The greeting in verses 3-5 takes the opportunity to spell out who Jesus Christ is: the one 'who gave himself for our sins to set us free from the present evil age, according to the will of our God and Father'. Paul spells out the core of the true gospel: it is good news about freeing us from our sins. Galatians is Paul's argument that this liberation is the work of Christ and not of us.
The preliminaries of good manners out of the way, Paul launches off with a frank statement of the situation in Galatia. 'I am astonished that you are so quickly deserting the one who called you in the grace of Christ and are turning to a different gospel' (6). Paul has 'called' them to the true gospel. Now they are deserting him for a different gospel.
But there is not 'another gospel' (7). There are perversions of the true gospel and these can be confusing. Paul will clarify for them. But first he spells out how serious the situation is. Twice, verses 8 and 9, Paul says that those responsible for perverting the gospel are 'accursed'.

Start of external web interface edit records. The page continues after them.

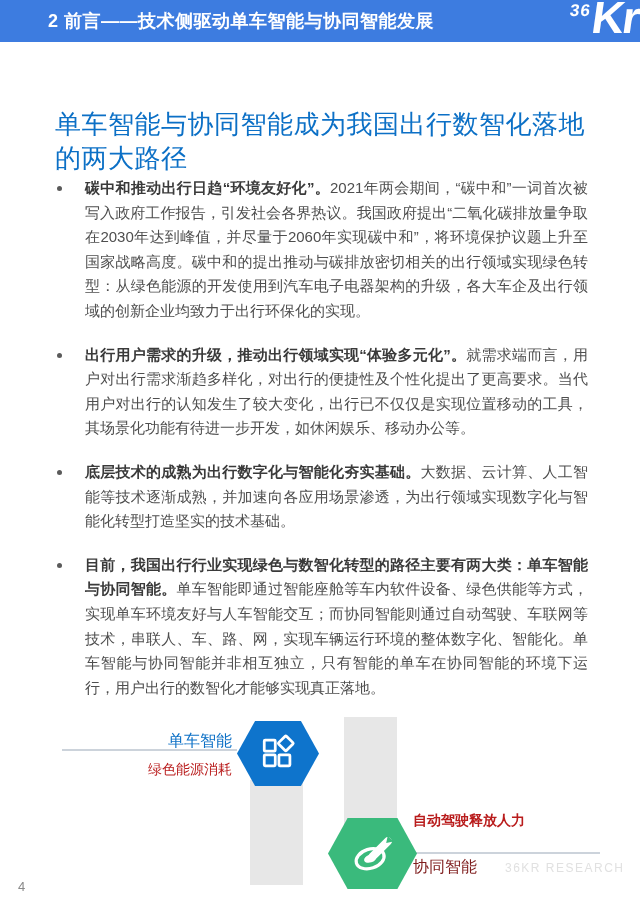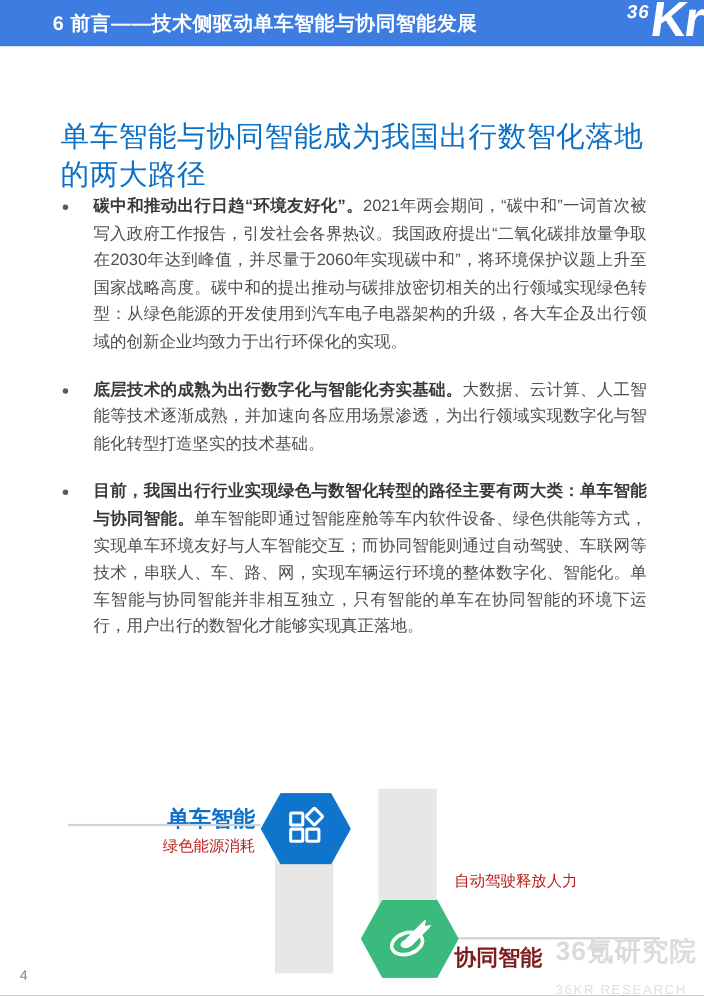--- a/index.html
+++ b/index.html
@@ -82,7 +82,7 @@
 <div class="page">
 
   <div class="header">
-    <div class="header-title">6 前言——技术侧驱动单车智能与协同智能发展</div>
+    <div class="header-title">2 前言——技术侧驱动单车智能与协同智能发展</div>
     <div class="logo">
       <span class="logo-36">36</span>
       <span class="logo-kr">Kr</span>

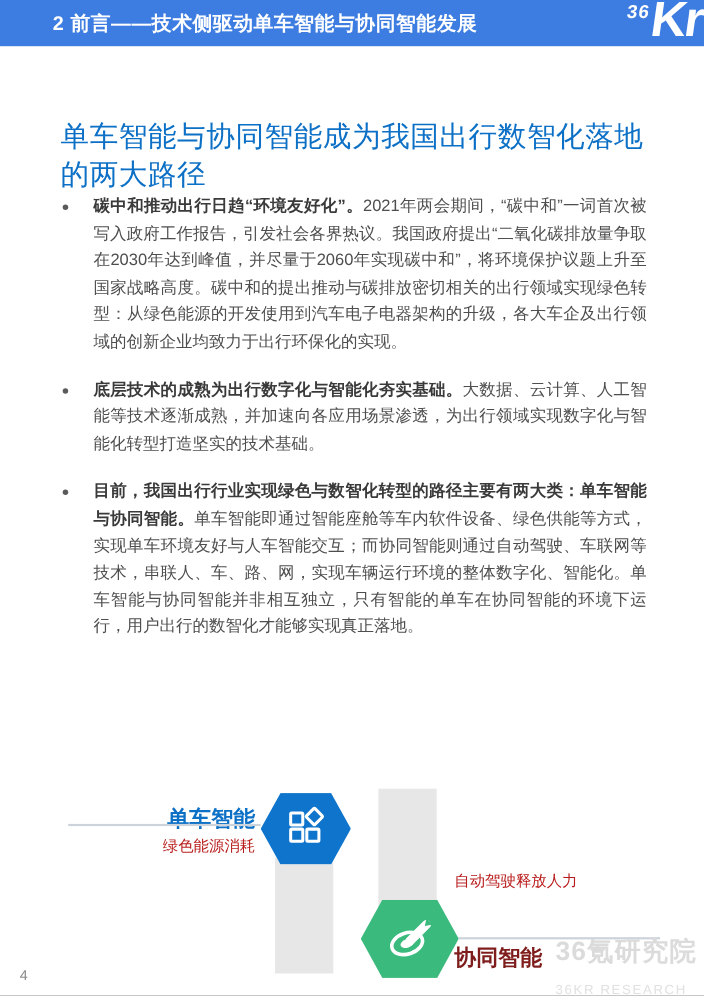--- a/index.html
+++ b/index.html
@@ -98,6 +98,10 @@
     </li>
     <li class="bullet">
       <span class="dot"></span>
+      <span class="lead">出行用户需求的升级，推动出行领域实现“体验多元化”。</span><span>就需求端而言，用户对出行需求渐趋多样化，对出行的便捷性及个性化提出了更高要求。当代用户对出行的认知发生了较大变化，出行已不仅仅是实现位置移动的工具，其场景化功能有待进一步开发，如休闲娱乐、移动办公等。</span>
+    </li>
+    <li class="bullet">
+      <span class="dot"></span>
       <span class="lead">底层技术的成熟为出行数字化与智能化夯实基础。</span><span>大数据、云计算、人工智能等技术逐渐成熟，并加速向各应用场景渗透，为出行领域实现数字化与智能化转型打造坚实的技术基础。</span>
     </li>
     <li class="bullet">

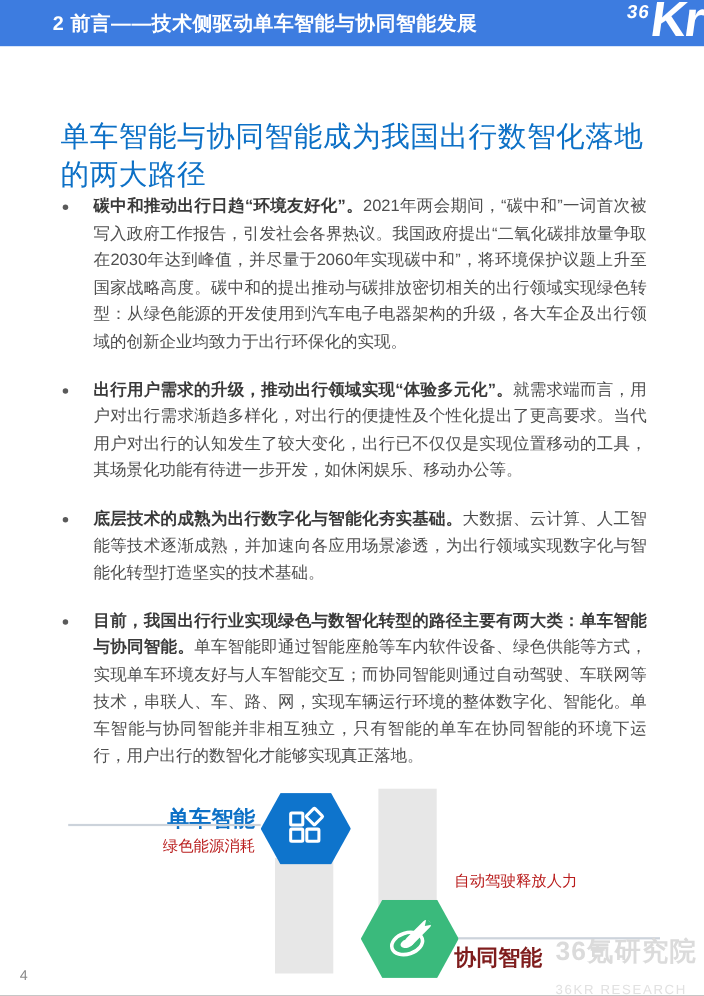--- a/index.html
+++ b/index.html
@@ -58,7 +58,7 @@
   }
   .hex-blue{left:237px;top:721px;width:82px;height:65px;background:#0e74cc;}
   .hex-green{left:328px;top:818px;width:89px;height:71px;background:#3aba7c;}
-  .side-label{position:absolute;z-index:2;font-size:20px;font-weight:bold;white-space:nowrap;}
+  .side-label{position:absolute;z-index:2;font-size:16px;font-weight:normal;white-space:nowrap;}
   .label-left{left:60px;top:731px;width:172px;text-align:right;color:#0c70c6;}
   .label-right{left:413px;top:857px;text-align:left;color:#7f1d1d;}
   .rule{position:absolute;height:2px;background:#ccd3db;z-index:2;}

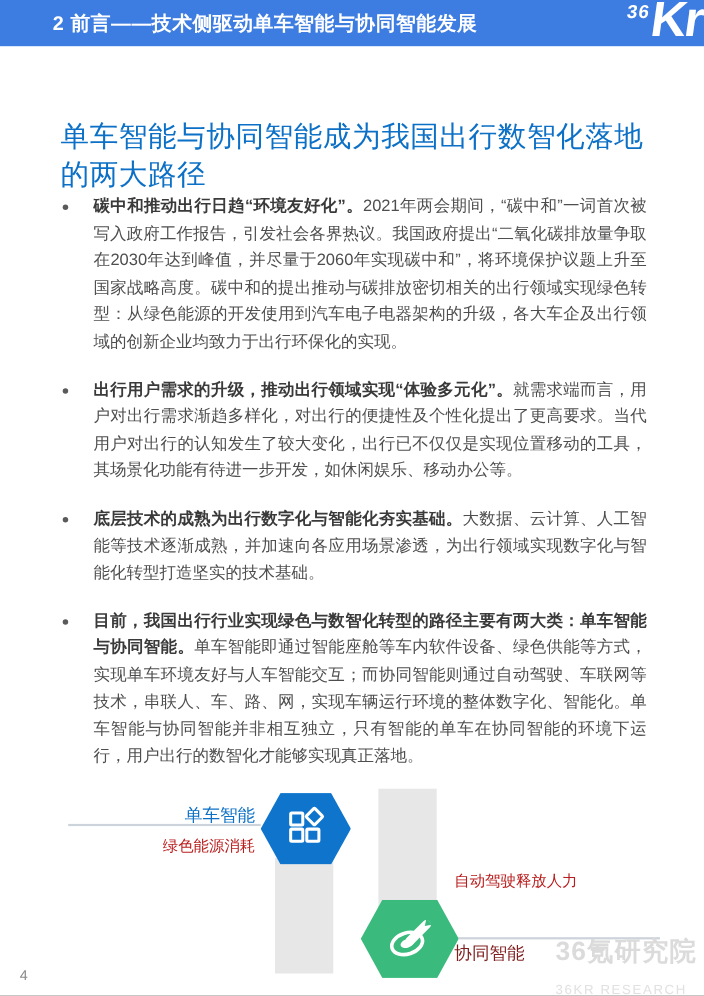--- a/index.html
+++ b/index.html
@@ -69,7 +69,7 @@
     white-space:nowrap;
   }
   .desc-left{left:40px;top:759px;width:192px;text-align:right;}
-  .desc-right{left:413px;top:790px;text-align:right;}
+  .desc-right{left:413px;top:810px;text-align:right;font-weight:bold;}
   
   .watermark{position:absolute;left:505px;top:849px;z-index:4;text-align:left;white-space:nowrap;}
   .watermark-cn{font-size:24px;font-weight:bold;color:#dbdbdb;letter-spacing:1px;}

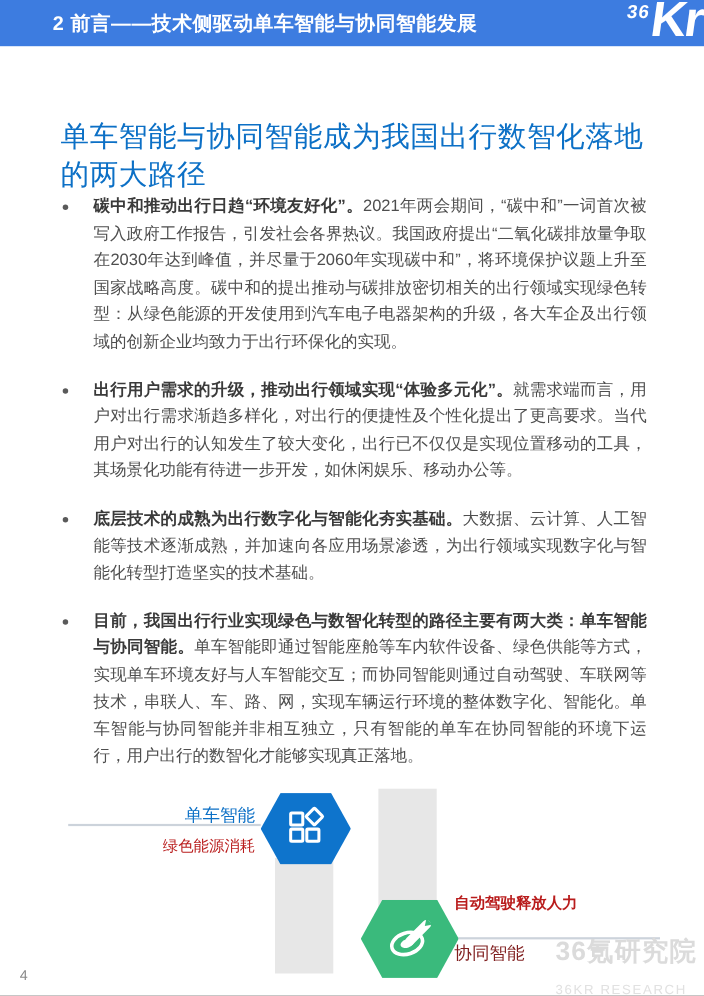--- a/index.html
+++ b/index.html
@@ -152,7 +152,6 @@
   <div class="side-label label-right">协同智能</div>
 
   <div class="watermark">
-    <div class="watermark-cn">36氪研究院</div>
     <div class="watermark-en">36KR  RESEARCH</div>
   </div>
   <div class="page-number">4</div>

Paul is not trying to curry favour with his readers (10). His loyalty is to Christ. It is from Christ that he has received the true gospel and it is to Christ that he is accountable for faithfulness both in proclaiming and defending the true gospel (11-12).
As a whole story, this passage ties in beautifully with the Old Testament readings. Here is someone from the nations beyond Israel who is being drawn into the presence of the God of Israel, including connecting with the people of God and their local place of worship.
From the perspective of the gospel of grace being taught in Galatians, this reading offers an interesting contrast between the view of the Jewish elders sent by the centurion to Jesus and the view of Jesus himself. They think Jesus should heal the centurion's slave because 'He is worthy' (5) where the worthiness is measured in terms of good deeds. Jesus heals the servant in response to the faith of the centurion (9).
Paul's plea to the Galatians will be that they do not return to the attempt to impress God with their deeds. Rather they should have faith in God who through Christ has done all work needed for their salvation. The centurion does not yet know about this work - Christ has not died on the cross - but he recognises that Christ has extraordinary power to do good. As a man used to the 'chain of authority' he instinctively recognises that Christ has power from God which can command illness to leave the sick person: 'only speak the word, and let my servant be healed' (7). The centurion at this point relies not on his own worthiness (as estimated by human assessors) but on Christ. He has faith that is not found 'even in Israel' (9).